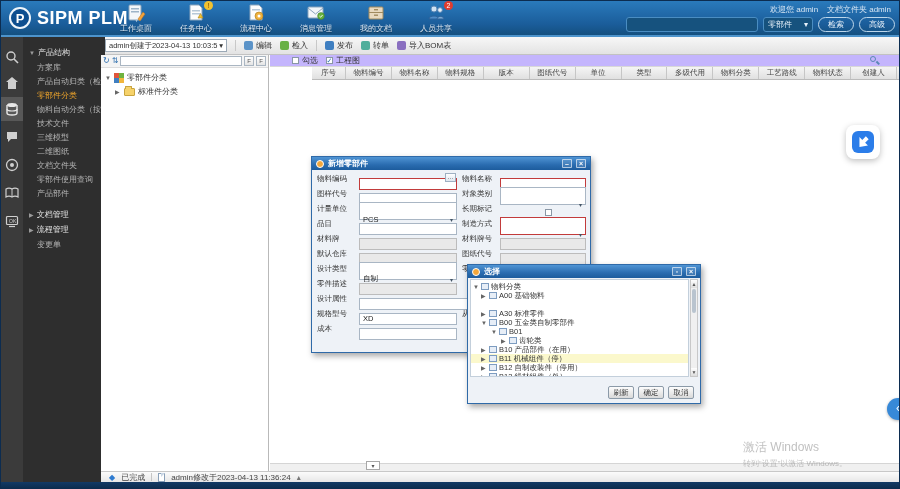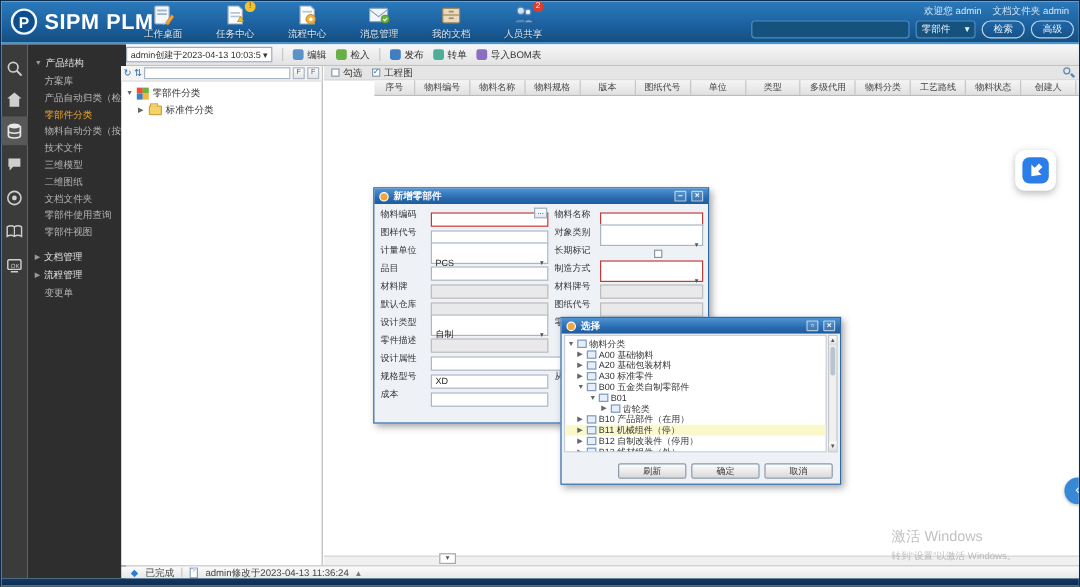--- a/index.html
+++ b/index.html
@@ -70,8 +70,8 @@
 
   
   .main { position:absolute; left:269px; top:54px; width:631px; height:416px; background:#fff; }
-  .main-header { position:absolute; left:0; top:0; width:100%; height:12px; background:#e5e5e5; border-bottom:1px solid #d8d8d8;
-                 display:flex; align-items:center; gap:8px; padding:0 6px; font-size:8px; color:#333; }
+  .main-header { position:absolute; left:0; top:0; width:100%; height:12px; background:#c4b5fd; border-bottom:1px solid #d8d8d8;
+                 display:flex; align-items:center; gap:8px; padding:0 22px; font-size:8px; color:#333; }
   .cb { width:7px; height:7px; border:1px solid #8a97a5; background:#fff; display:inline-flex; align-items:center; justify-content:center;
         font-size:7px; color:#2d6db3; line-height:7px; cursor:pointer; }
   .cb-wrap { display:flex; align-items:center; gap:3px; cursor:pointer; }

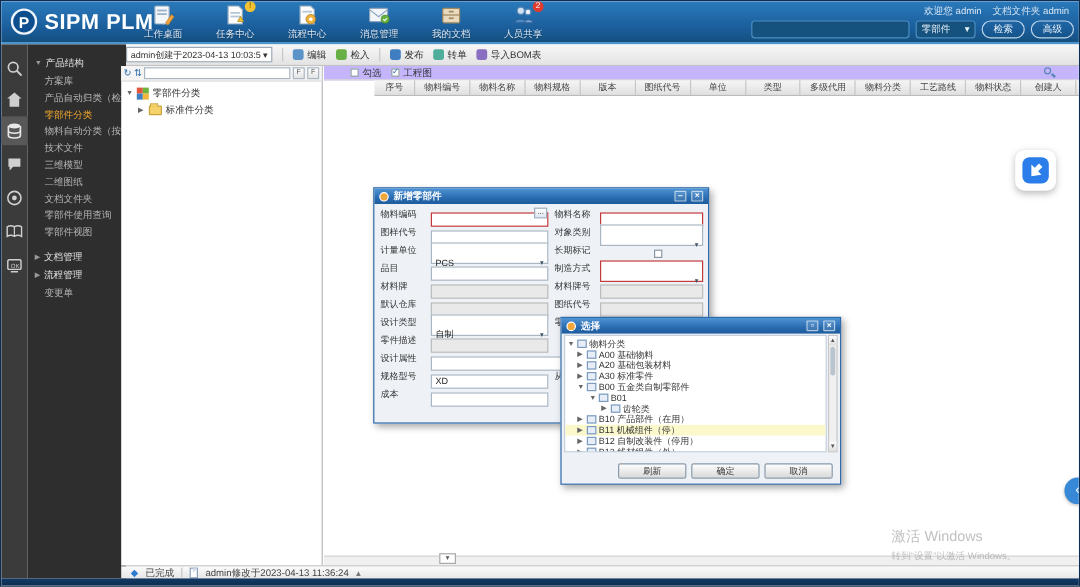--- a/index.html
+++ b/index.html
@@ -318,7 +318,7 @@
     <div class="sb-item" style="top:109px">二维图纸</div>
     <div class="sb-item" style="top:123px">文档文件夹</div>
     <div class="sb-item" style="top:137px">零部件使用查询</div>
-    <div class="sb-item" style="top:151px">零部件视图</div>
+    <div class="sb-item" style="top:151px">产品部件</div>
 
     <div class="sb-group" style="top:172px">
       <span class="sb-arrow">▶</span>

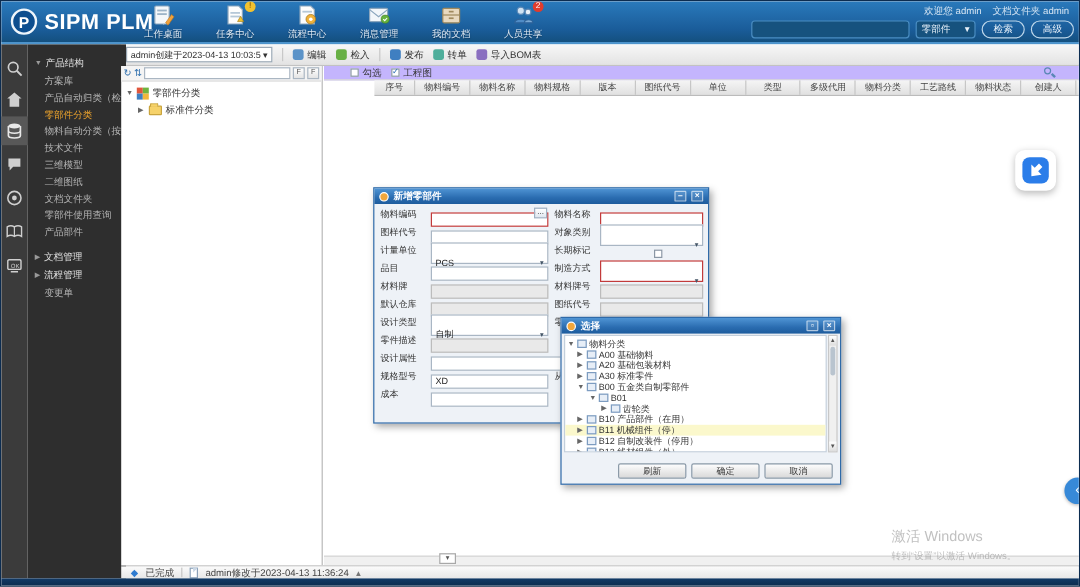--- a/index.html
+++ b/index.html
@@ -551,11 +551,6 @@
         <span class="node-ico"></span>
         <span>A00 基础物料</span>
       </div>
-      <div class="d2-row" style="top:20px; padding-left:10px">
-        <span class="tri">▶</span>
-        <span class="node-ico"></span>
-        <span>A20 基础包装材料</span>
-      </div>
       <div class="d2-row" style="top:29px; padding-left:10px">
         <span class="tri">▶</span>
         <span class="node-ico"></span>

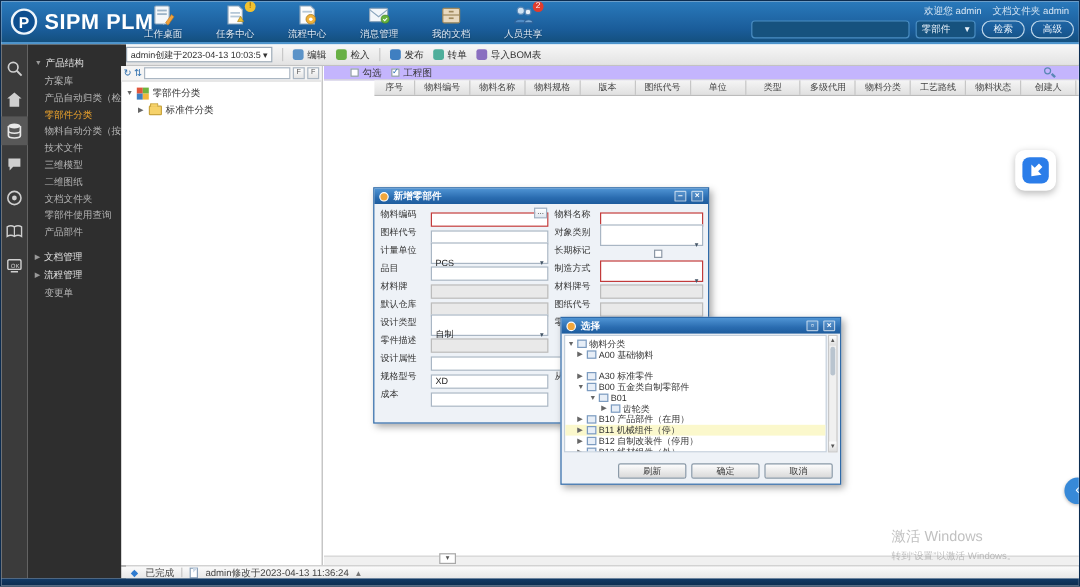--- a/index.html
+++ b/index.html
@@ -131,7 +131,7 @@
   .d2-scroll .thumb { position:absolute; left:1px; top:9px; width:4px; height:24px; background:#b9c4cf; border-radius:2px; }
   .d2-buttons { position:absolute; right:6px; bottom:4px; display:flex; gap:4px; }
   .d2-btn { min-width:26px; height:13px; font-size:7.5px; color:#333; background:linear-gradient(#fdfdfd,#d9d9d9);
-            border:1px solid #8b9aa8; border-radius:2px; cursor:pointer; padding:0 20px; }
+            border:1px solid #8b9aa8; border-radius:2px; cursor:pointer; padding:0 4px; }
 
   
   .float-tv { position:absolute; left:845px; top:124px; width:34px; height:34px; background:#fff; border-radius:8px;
============
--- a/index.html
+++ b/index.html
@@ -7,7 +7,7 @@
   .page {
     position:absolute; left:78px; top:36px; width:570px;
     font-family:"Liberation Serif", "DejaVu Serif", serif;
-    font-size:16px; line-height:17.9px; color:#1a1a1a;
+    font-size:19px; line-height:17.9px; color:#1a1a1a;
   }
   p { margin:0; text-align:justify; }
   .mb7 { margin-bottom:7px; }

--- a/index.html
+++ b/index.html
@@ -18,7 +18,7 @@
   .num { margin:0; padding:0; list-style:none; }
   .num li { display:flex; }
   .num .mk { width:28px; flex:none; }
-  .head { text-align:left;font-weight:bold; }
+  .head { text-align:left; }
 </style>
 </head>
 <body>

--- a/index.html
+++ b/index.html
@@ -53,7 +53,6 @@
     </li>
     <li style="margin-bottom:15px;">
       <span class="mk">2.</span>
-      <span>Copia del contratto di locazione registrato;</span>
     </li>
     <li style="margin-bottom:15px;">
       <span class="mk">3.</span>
============
→ YOUR GOAL
If a line of the listing above holds the string "color", copy it.

→ RESPONSE TO THE EXERCISE
-                 display:flex; align-items:center; gap:8px; padding:0 6px; font-size:8px; color:#333; }
+                 display:flex; align-items:center; gap:8px; padding:0 22px; font-size:8px; color:#333; }
         font-size:7px; color:#2d6db3; line-height:7px; cursor:pointer; }
   .d2-btn { min-width:26px; height:13px; font-size:7.5px; color:#333; background:linear-gradient(#fdfdfd,#d9d9d9);
-    font-size:16px; line-height:17.9px; color:#1a1a1a;
+    font-size:19px; line-height:17.9px; color:#1a1a1a;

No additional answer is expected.